Pluralistic: 12 Aug 2020

Today's links

Grace is cleared (permalink)

On Aug 1, Grace, a 15 year old, Black, learning disabled Michigander was released from prison; she'd been jailed for months for a parole violation – her parole required her to complete her homework, something she struggled with during lockdown.

Grace was locked up by Judge Mary Ellen Brennan – an elected judge who ran unopposed and is up for re-election this year – who insisted that her hearing be in-person (the only in-person case on the day's docket), which meant Grace's lawyer couldn't be present.

Though Grace's parole was for stealing – then returning – a classmate's phone, the judge leaned heavily on some spats Grace had with her mother. Grace's mother insisted that these problems were minor, dealt with and not serious enough to rate incarceration.

Moreover, Grace's teacher, the school board and principal, the prosecutor, and large numbers of Michigan lawmakers, students, pedagogists, human rights activists and others insisted that Grace should not be locked away.

While locked up, Grace's education consisted of completing photocopied handouts; her counselling amounted to a few minutes videoconference a week, sometimes with her mother, sometimes alone.

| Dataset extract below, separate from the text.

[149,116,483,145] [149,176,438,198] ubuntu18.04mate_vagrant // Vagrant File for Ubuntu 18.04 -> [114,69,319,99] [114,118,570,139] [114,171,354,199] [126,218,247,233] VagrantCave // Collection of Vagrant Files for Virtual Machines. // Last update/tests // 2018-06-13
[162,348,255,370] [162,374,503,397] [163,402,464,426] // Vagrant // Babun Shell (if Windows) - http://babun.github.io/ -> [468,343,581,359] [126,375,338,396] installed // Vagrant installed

The judge insisted that Grace was a danger to the community and that this constituted the help she needed.

Grace's plight became a culture-war issue, with far-right groups spreading the lie that Grace had been jailed for "repeated violent assaults."

On Aug 1, the appeals court ruled that Grace should await a further determination of her case from home, while wearing a GPS cuff.

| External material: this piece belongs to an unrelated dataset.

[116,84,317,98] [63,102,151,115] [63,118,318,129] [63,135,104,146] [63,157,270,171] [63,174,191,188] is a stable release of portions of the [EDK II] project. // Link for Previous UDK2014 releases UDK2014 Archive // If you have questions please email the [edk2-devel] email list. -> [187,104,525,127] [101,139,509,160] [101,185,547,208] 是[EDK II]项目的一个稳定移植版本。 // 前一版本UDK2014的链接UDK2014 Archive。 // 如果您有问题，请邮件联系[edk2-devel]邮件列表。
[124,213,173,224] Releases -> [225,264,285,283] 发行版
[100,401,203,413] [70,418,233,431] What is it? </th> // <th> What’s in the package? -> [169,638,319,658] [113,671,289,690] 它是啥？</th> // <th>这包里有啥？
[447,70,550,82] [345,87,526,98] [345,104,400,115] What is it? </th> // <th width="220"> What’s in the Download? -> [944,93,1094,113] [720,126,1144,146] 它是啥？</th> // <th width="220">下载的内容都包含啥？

Today, the Judge Brennan closed Grace's case and terminated her probation, clearing her name.

Brennan did not apologize for locking a learning-disabled child up for failing to do homework during an unprecedented pandemic. Rather, she doubled down on the fantasy that Grace's interests had been served through incarceration.

"Going forward, the court is hopeful that [Grace] has the tools and does make different choices in her home and at school..I wish this family well." – Michigan Family Court Judge Mary Ellen Brennan

Earlier in the hearing, Brennan denied a motion from Grace's lawyer that she recuse herself, based on Brennan's "callous conduct" toward Grace, including when Brennan "publicly lambasted" Grace from the bench.

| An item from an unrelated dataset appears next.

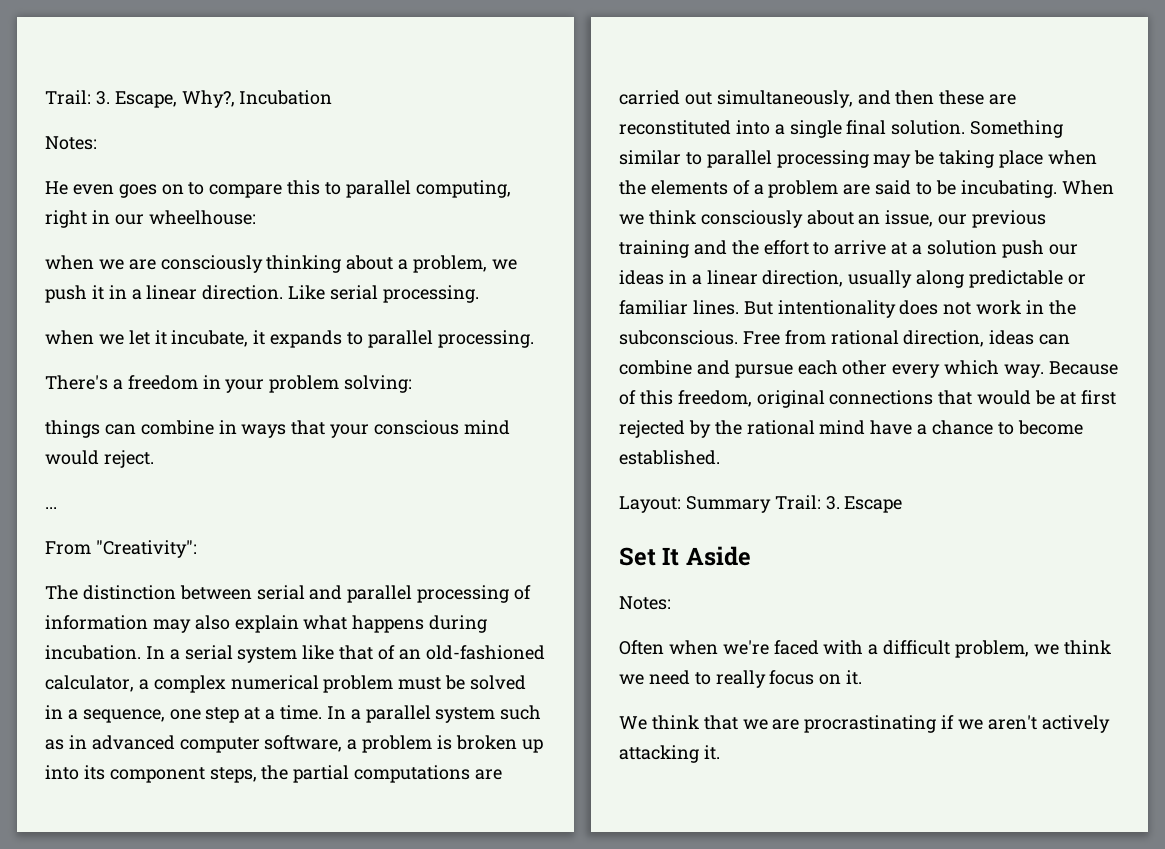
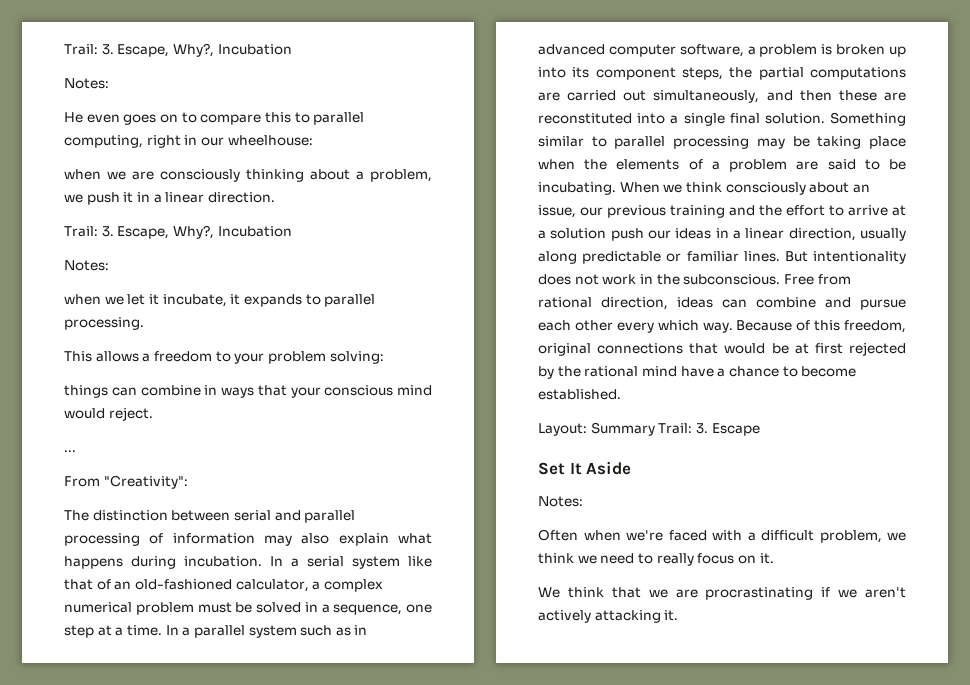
[288,285,479,303] Like serial processing. -> [64,225,292,239] [64,260,109,271] // Trail: 3. Escape, Why?, Incubation // Notes:
[45,375,108,390] There's -> [64,351,139,362] This allows
[202,375,221,389] in -> [215,351,231,362] to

Again, Brennan is a garbage person who is up for re-election this year.

Mexico's terrible copyright is in trouble (permalink)

In early July, Mexican people and the global digital rights community awoke to a waking nightmare. Without real consultation or debate, the Mexican Congress had rammed through a catastrophic new copyright law, to comply with Trump's new #USMCA treaty.

The new law mandated copyright filters, created a takedown system with no checks and balances, allowed anyone to dox their critics by claiming copyright infringement, and had sweeping DRM protections with implications for Right to Repair, med-tech, and agriculture.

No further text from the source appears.